My wife and I are separating, and she is heading back to Europe. Her lawyer has advised that I sign over custody and cancel her visa before they go. Am happy to agree to her taking my son with her, providing it does not hand over total control of any potential divorce and settlements to her country - I don't speak the language so I do not want to be in a situation where the deck is loaded against me and my rights are at stake.

So my question is:
1) If my wife's visa is cancelled and she is in Europe, can I apply for divorce through UAE court? 
(Apparently if she is domiciled in the EU and I am here, the UK courts will cede the process to her country - according to advice we were given)
2) If no, can I sign custody over to my wife, and have a formal separation with a preliminary financial/visitation agreement and she retains a UAE residency visa?

Any advice or help would be appreciated

Thanks!


----------



## imac (Oct 14, 2012)

ChishFips said:


> ...Any advice or help would be appreciated...!
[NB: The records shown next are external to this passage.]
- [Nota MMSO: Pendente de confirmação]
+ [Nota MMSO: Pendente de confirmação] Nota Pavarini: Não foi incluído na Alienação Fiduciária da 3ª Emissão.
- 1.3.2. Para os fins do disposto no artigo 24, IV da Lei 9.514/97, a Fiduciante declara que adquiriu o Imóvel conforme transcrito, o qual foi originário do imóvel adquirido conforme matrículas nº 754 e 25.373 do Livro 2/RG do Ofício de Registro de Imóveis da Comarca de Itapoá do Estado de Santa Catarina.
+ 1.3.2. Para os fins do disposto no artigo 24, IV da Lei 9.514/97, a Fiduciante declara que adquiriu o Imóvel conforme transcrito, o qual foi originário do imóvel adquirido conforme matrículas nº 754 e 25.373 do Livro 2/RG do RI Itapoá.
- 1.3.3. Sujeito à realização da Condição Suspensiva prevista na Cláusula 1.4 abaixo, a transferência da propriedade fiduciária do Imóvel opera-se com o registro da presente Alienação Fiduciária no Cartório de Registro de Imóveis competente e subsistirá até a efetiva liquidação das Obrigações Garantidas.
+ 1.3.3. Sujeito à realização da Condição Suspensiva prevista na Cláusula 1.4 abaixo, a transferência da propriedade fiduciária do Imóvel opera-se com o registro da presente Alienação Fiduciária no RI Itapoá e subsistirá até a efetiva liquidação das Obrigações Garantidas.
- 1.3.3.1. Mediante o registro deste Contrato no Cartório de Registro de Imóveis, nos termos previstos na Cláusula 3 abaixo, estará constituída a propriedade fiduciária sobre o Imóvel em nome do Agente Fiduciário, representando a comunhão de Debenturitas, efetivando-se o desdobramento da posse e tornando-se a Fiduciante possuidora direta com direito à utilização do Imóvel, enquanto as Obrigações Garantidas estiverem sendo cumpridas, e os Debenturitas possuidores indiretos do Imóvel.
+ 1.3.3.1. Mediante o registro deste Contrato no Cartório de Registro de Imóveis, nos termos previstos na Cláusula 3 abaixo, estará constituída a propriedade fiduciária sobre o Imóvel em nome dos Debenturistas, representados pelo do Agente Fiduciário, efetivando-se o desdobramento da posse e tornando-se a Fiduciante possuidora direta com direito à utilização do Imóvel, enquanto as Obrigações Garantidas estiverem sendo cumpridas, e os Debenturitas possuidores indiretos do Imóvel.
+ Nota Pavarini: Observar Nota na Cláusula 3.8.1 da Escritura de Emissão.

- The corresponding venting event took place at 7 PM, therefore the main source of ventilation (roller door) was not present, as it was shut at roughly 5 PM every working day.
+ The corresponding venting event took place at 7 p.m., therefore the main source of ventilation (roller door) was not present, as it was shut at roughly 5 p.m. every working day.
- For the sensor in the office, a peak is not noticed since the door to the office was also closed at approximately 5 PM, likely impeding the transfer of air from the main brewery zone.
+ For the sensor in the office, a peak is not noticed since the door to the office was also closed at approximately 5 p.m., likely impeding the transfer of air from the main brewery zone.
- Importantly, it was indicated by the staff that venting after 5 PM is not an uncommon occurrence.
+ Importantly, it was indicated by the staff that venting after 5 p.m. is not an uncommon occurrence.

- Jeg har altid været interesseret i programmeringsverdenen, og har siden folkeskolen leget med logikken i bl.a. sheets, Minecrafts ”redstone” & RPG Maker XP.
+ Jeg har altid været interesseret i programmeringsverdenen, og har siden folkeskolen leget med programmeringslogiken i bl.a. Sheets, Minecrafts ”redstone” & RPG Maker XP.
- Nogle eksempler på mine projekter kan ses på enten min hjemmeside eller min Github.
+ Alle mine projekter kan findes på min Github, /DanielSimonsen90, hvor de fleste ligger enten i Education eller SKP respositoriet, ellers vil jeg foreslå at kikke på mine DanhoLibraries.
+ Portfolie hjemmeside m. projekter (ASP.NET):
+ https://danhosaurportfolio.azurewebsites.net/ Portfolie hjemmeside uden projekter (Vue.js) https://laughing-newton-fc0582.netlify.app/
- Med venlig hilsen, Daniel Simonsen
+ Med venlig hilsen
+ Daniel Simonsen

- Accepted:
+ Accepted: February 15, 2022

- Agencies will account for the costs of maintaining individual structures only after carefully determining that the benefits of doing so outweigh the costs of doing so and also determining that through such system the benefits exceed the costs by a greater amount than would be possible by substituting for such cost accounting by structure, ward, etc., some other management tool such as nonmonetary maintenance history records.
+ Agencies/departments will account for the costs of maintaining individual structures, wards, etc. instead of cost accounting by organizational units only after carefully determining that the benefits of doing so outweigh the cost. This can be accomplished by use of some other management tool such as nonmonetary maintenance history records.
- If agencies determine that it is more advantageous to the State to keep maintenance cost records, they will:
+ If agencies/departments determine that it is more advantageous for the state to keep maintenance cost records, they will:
you should be asking this to a competent legal professional who has experience in these sorts of issues, who is working to represent your best interest... divorce and custody are extremely complex issues, and you need your own lawyer and definitely not rely on your wife's lawyer or a public forum for advice...


----------



## pamela0810 (Apr 5, 2010)

My humble recommendation (having been through this myself) is to finalize all divorce proceedings while you both are in Dubai. As imac has mentioned already, custody and divorce agreements are extremely complex and you do need a lawyer who can work in your best interest. As much as you might want to end things amicably, there will be some bitterness that could escalate little disagreement. It's better to resolve those while you're both in the same city and each knows what is happening.


----------